Simon obtained a PhD under the direction of Jacqueline Cherfils, at the CNRS Laboratoire de Biologie et Pharmacologie Appliquée, ENS Paris-Saclay, France. His project consisted of elucidating the structure and mechanism of action of FIC proteins. He joined the Trempe lab in November 2018. His project, funded by the Michael J Fox Foundation, is to design and optimize small-molecule activators of Parkin, using NMR and X-ray crystallography.
Shafqat obtained a undergraduate degree in Biology from the Lahore University of Management Sciences (Pakistan) in 2013. He joined our lab in 2014, completed a MSc thesis in 2015, and then started a PhD. His objective is to determine the structure and mechanism of action of the ubiquitin kinase PINK1. He held a doctoral award from Parkinson Canada, and currently hold an award from CRBS, and sits on the executive student council of the Centre de Recherche en Biologie Structurale (CRBS).

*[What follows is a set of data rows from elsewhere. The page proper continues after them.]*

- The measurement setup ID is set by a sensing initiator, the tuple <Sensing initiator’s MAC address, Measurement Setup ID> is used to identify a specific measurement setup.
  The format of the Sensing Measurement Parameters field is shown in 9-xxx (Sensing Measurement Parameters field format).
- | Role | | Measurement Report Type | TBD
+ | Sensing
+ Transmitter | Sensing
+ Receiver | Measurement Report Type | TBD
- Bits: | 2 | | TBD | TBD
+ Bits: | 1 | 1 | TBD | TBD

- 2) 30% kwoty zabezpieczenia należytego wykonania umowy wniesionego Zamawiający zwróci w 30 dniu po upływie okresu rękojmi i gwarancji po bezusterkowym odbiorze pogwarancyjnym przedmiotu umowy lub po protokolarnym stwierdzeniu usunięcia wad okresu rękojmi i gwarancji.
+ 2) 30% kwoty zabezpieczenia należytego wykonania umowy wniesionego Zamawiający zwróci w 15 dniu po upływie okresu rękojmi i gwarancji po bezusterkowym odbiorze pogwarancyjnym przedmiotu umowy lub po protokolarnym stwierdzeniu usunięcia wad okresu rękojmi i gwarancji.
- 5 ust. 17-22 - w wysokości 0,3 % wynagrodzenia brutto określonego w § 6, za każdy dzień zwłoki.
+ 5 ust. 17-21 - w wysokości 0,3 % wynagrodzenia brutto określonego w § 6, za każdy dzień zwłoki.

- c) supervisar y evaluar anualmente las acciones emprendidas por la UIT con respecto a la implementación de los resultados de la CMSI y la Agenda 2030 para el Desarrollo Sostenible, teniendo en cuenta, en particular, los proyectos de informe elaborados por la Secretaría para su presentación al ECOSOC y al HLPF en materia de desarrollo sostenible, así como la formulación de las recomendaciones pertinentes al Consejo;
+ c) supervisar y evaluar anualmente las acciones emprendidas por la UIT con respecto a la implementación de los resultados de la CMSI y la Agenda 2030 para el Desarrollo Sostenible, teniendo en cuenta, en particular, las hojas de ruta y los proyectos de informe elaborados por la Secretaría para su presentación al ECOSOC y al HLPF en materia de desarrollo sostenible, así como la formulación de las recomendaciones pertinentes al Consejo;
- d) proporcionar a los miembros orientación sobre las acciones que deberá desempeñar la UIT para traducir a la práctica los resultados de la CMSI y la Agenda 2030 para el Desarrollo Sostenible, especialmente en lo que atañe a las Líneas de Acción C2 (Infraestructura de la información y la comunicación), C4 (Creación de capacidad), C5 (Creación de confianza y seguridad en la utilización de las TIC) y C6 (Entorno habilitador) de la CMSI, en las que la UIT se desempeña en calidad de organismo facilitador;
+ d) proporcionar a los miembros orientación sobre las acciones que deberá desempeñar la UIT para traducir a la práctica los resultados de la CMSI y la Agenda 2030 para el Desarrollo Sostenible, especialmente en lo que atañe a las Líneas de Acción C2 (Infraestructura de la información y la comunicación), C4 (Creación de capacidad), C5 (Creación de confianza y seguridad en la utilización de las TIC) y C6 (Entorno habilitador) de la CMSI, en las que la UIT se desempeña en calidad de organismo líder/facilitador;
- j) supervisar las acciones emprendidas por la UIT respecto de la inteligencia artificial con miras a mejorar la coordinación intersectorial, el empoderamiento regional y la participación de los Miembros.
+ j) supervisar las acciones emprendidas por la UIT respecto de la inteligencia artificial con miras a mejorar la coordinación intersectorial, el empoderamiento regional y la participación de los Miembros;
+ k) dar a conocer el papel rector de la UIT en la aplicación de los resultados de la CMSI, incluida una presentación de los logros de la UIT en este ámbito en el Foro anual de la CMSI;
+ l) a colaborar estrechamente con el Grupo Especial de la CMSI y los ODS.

Andrew graduated with a BSc (Major in Pharmacology, Minor in Chemistry) in 2016. He started working in the lab in his U3 year as part of the PHAR599 course. He then joined the lab as a MSc student, and transferred to PhD. He works on the mitochondrial processing peptidase, a protein regulating the import of nuclear-encoded mitochondrial proteins and involved in cerebellar ataxia. He holds a CIHR doctoral award.
Jerry obtained a BSc Honours degree in Pharmacology at McGill. He studies protein turnover in midbrain-like organoids using stable isotope labeling and mass spectrometry. He started working in the lab in his U3 year as part of the PHAR598 course. He started his MSc project in September 2020. He currently hold a CGS CIHR award.
Tara obtained her BSc in Pharmacology at McGill in 2020. She works on the pharmacology of the protein PINK1. She started working in the lab as a summer student in 2019, and then as a PHAR 599 student. She started her MSc project in September 2020.
Tina is completing a BSc degree in Pharmacology (U3). She is doing an undergraduate research project in the lab (PHAR 599). She works in ubiquitin kinases.
Antoine is a U2 undergraduate student doing a BSc in Pharmacology. He worked as a summer student on PINK1 and will continue to work in the lab this Fall 2021.